[[ DATA FOR THIS EXERCISE open ]]

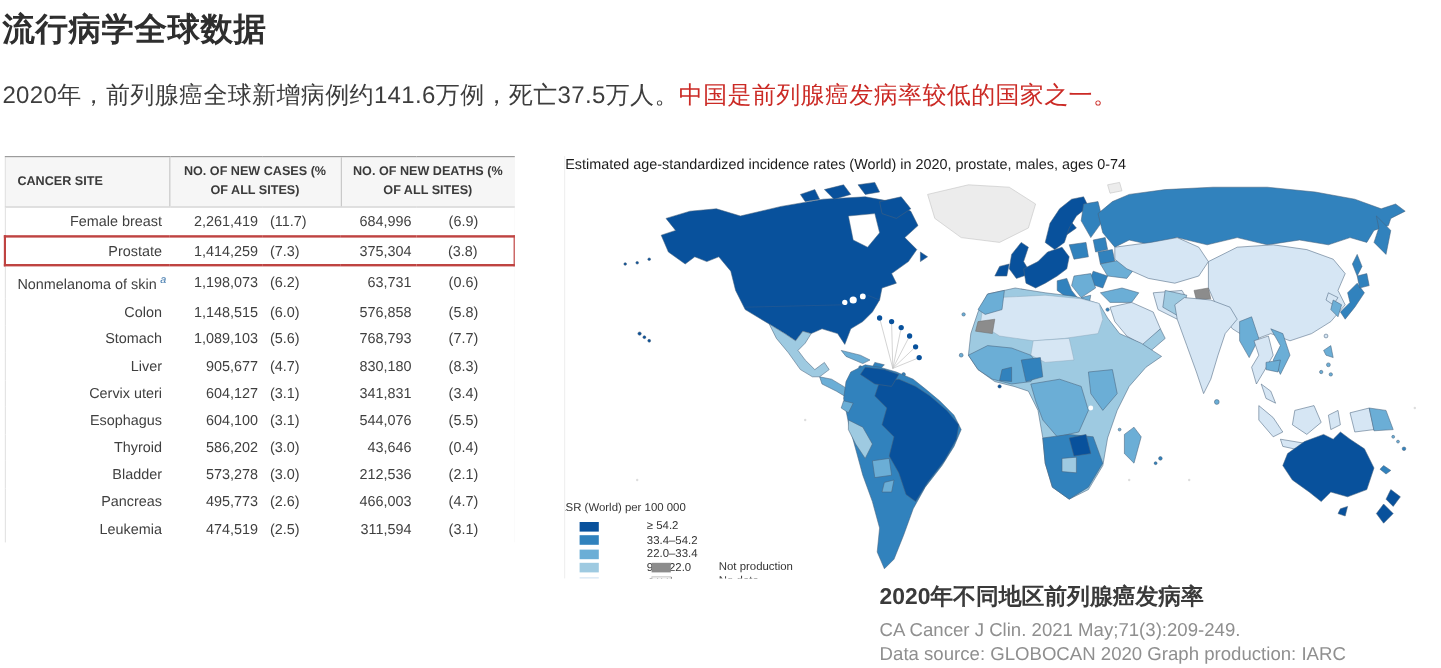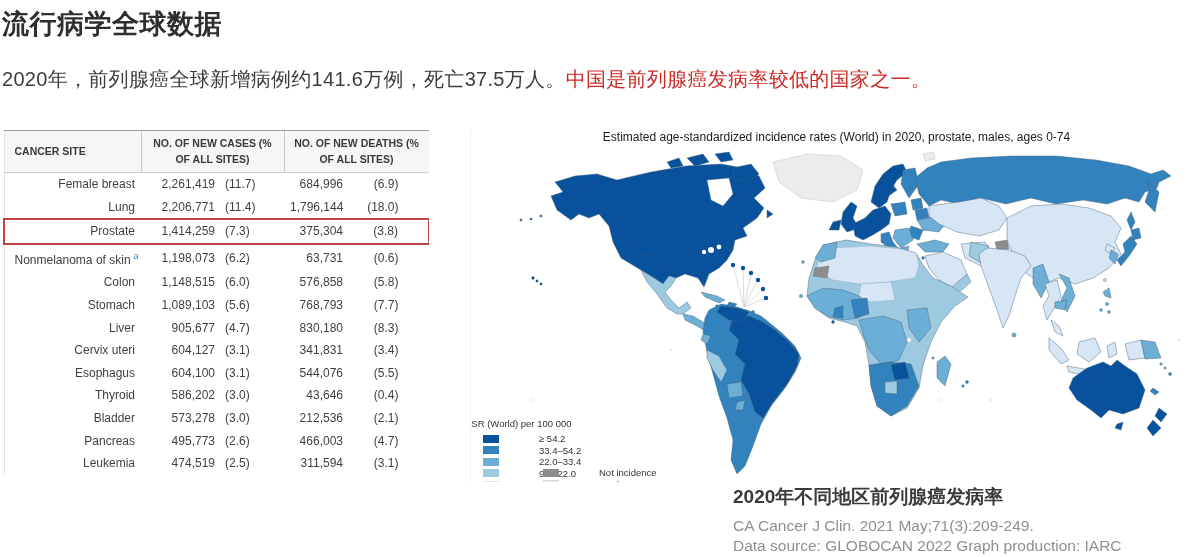"Estimated age-standardized incidence" .map-title { text-align: center -> none }
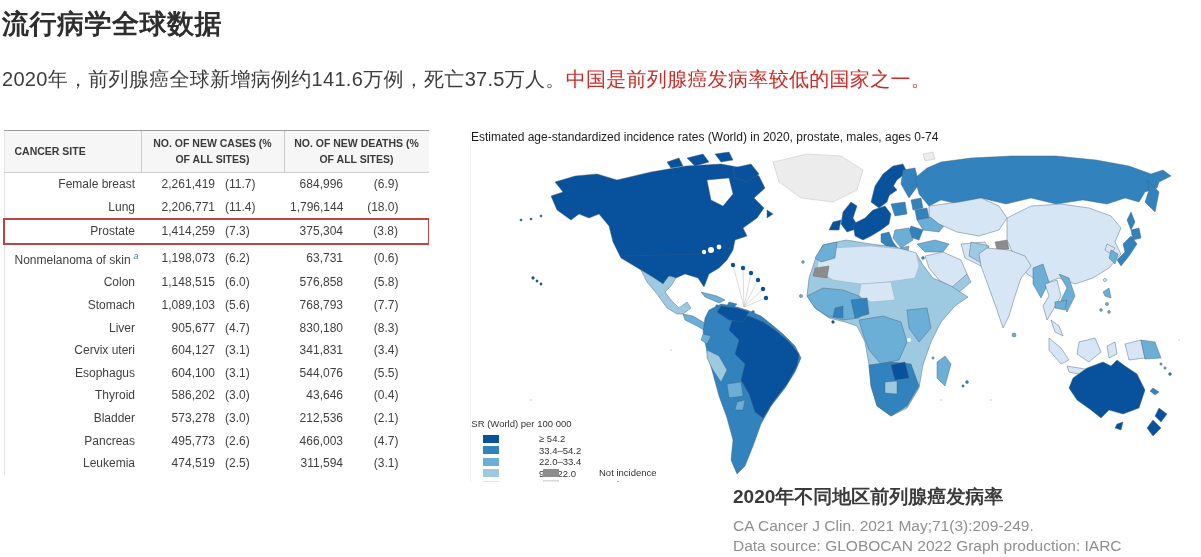"Lung" tr { html: <tr> <td>Lung</td> <td>2,206,771</td> <td>(11.4)</td> <td>1,796,144</td> <td>(18.0)</td> </tr> -> none }
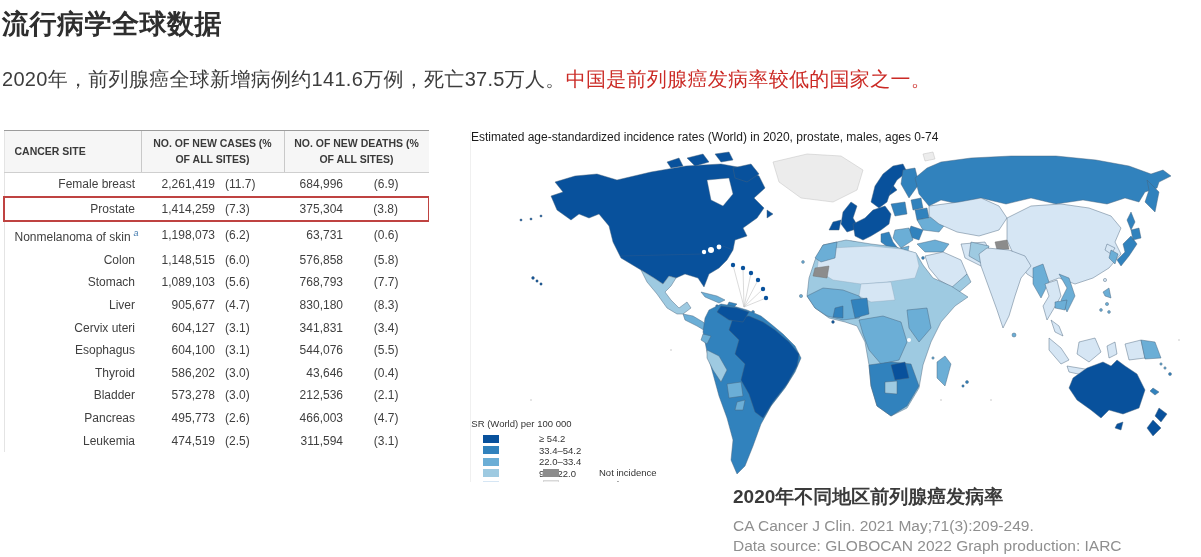"Not incidence" span { text: incidence -> production }
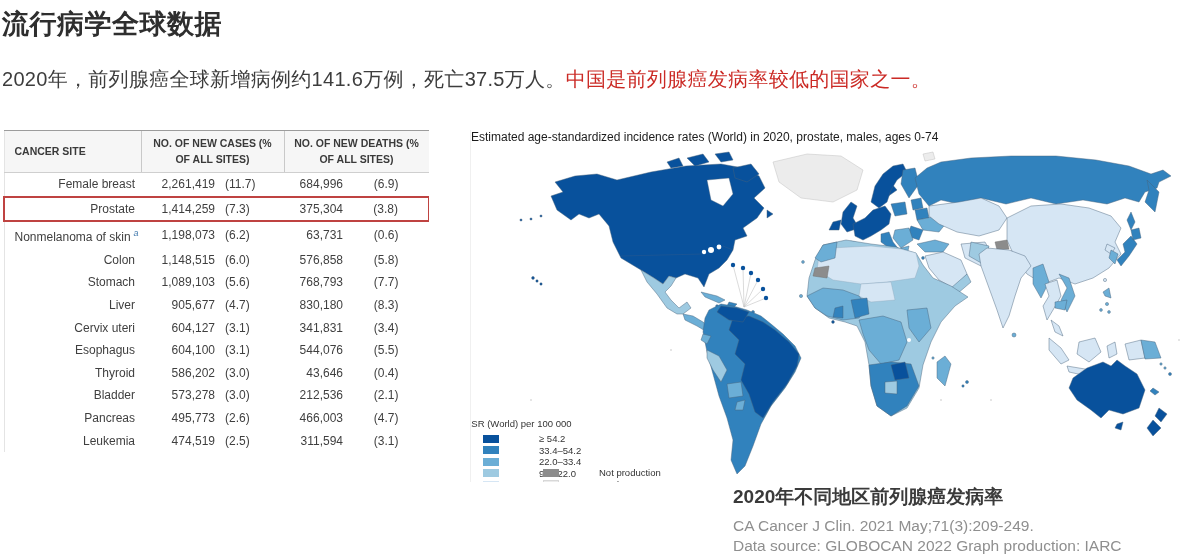"Data source: GLOBOCAN 2022 Graph" div.caption-line { text: 2022 -> 2020 }
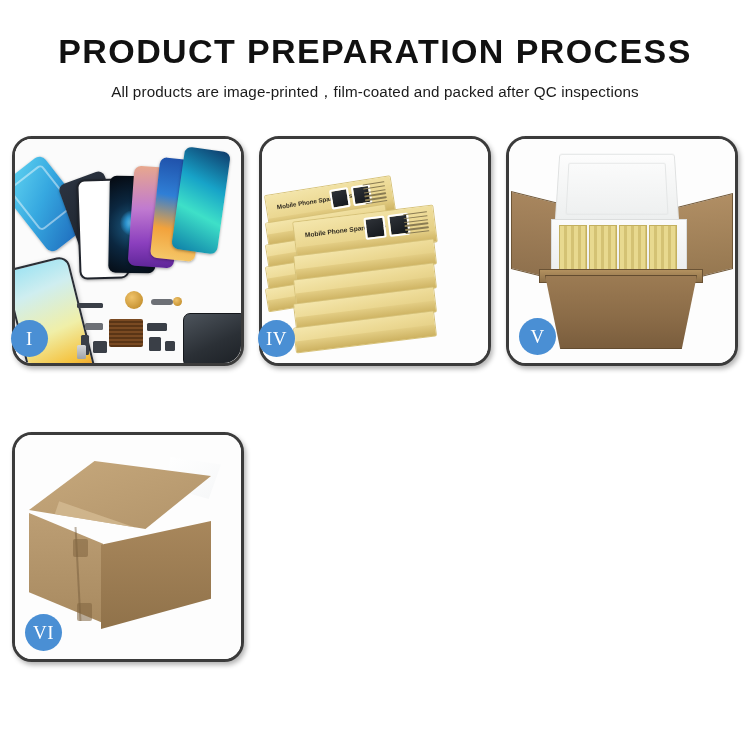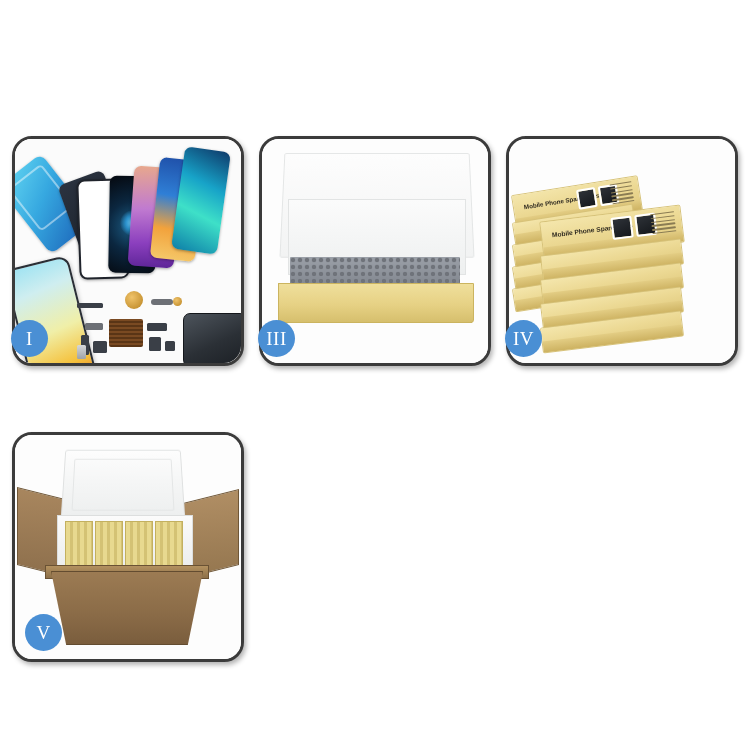"PRODUCT PREPARATION PROCESS" h1.main-title { html: none -> <h1>PRODUCT PREPARATION PROCESS</h1> }
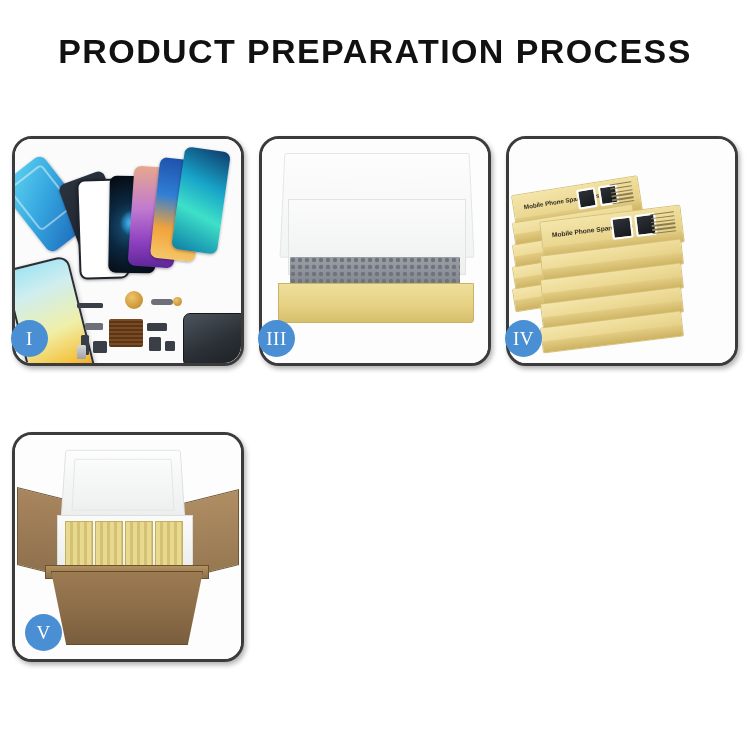"All products are" p.sub-title { html: none -> <p>All products are image-printed，film-coated and packed after QC inspections</p> }
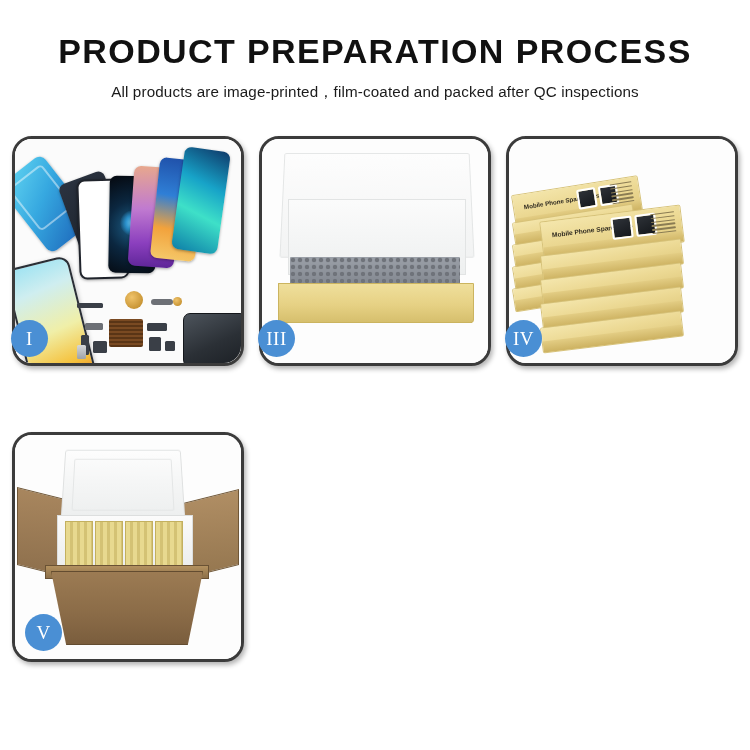"III" div.panel { html: <div> <div> <div></div> <div></div> <div> <div></div> <div></div> <div></div> <div></div> </div> </div> <div>III</div> </div> -> none }
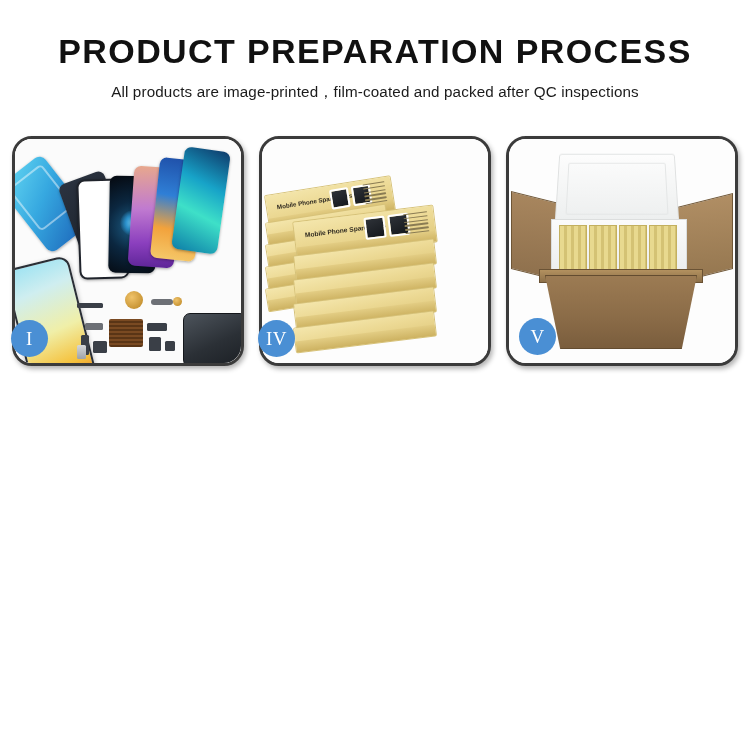"VI" div.panel { html: none -> <div> <div> <div></div> <div> <div></div> </div> <div></div> <div></div> <div></div> <div></div> <div></div> </div> <div>VI</div> </div> }
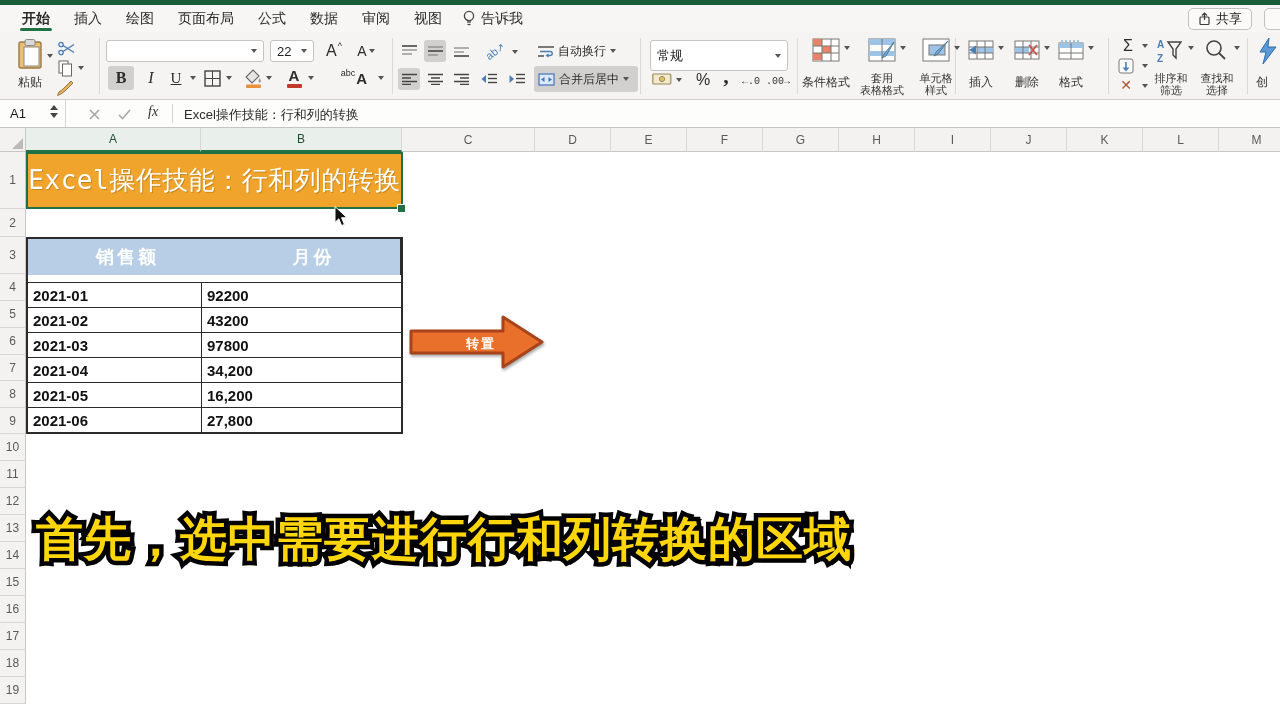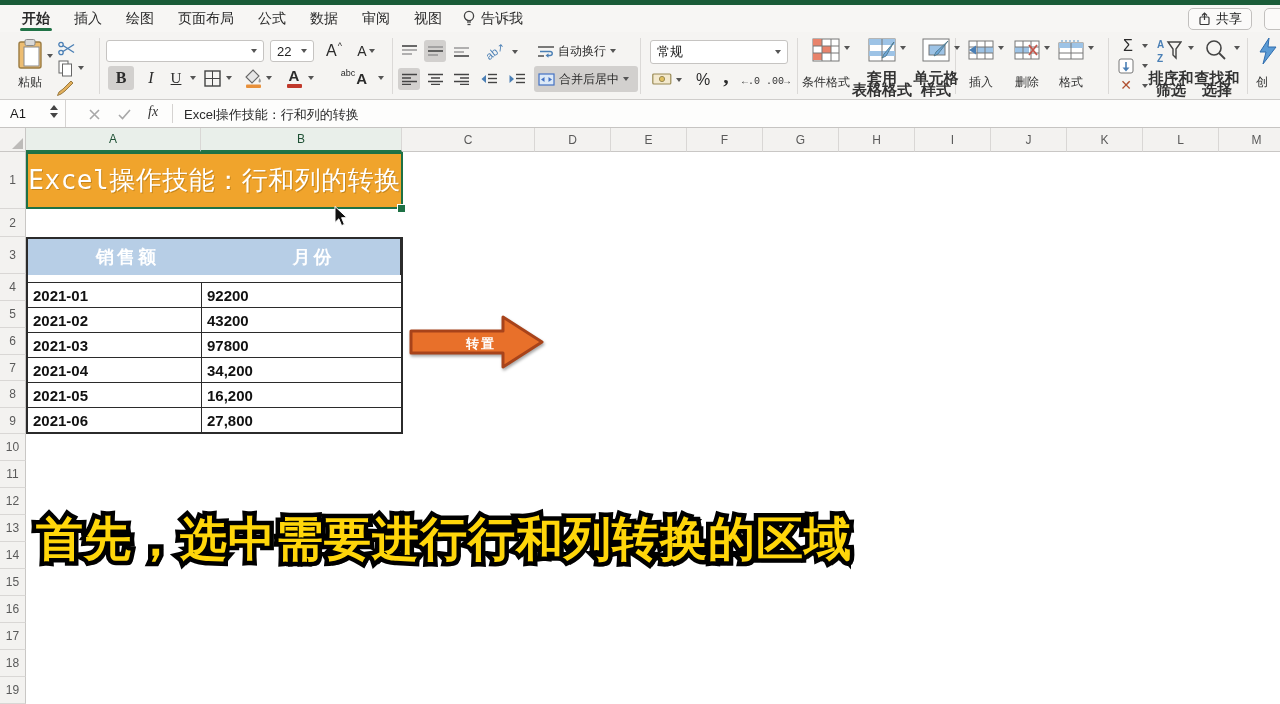"常规" div.combo { height: 24px -> 31px }
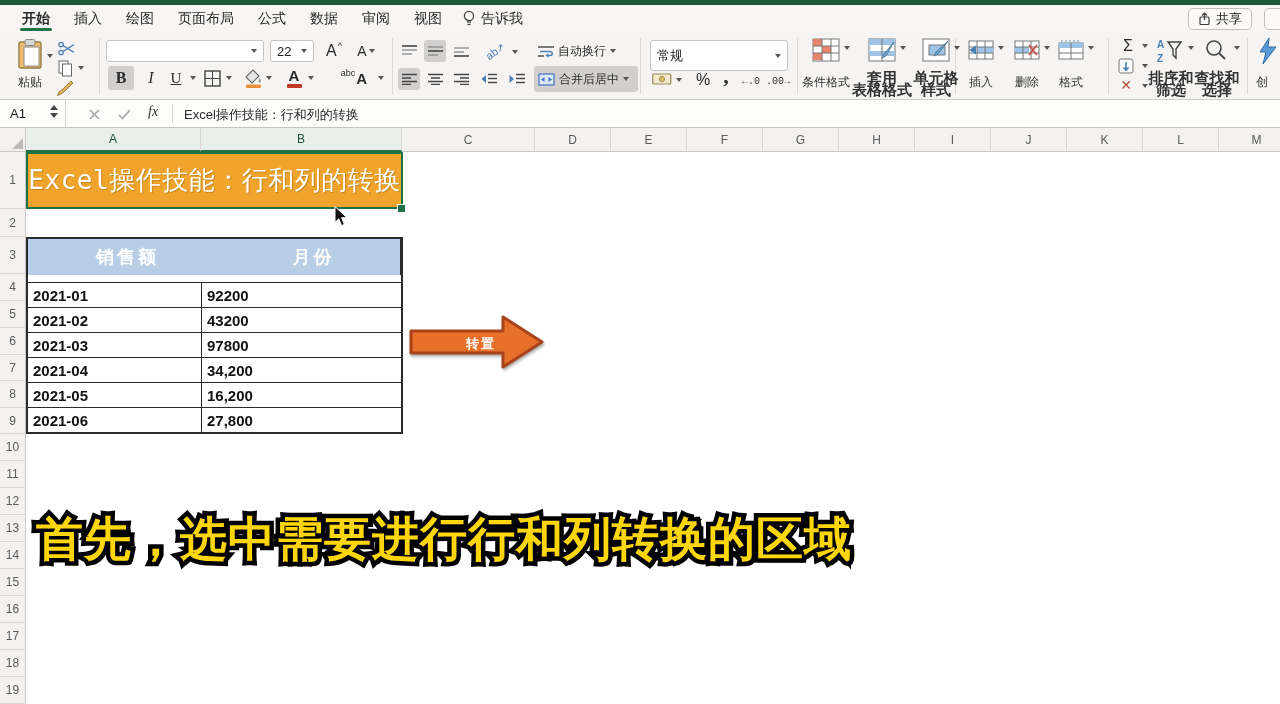"套用" .rlabel2 { font-size: 15px -> 11px; font-weight: bold -> none }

[[ DATA FOR THIS EXERCISE closed ]]

■ WHAT THE TASK REQUIRES ■
Set each line of the records down exactly, leaving every picture out.

■ EXPECTED ANSWER ■
"Estimated age-standardized incidence" .map-title { text-align: center -> none }
"Lung" tr { html: <tr> <td>Lung</td> <td>2,206,771</td> <td>(11.4)</td> <td>1,796,144</td> <td>(18.0)</td> </tr> -> none }
"Not incidence" span { text: incidence -> production }
"Data source: GLOBOCAN 2022 Graph" div.caption-line { text: 2022 -> 2020 }
"PRODUCT PREPARATION PROCESS" h1.main-title { html: none -> <h1>PRODUCT PREPARATION PROCESS</h1> }
"All products are" p.sub-title { html: none -> <p>All products are image-printed，film-coated and packed after QC inspections</p> }
"III" div.panel { html: <div> <div> <div></div> <div></div> <div> <div></div> <div></div> <div></div> <div></div> </div> </div> <div>III</div> </div> -> none }
"VI" div.panel { html: none -> <div> <div> <div></div> <div> <div></div> </div> <div></div> <div></div> <div></div> <div></div> <div></div> </div> <div>VI</div> </div> }
"常规" div.combo { height: 24px -> 31px }
"套用" .rlabel2 { font-size: 15px -> 11px; font-weight: bold -> none }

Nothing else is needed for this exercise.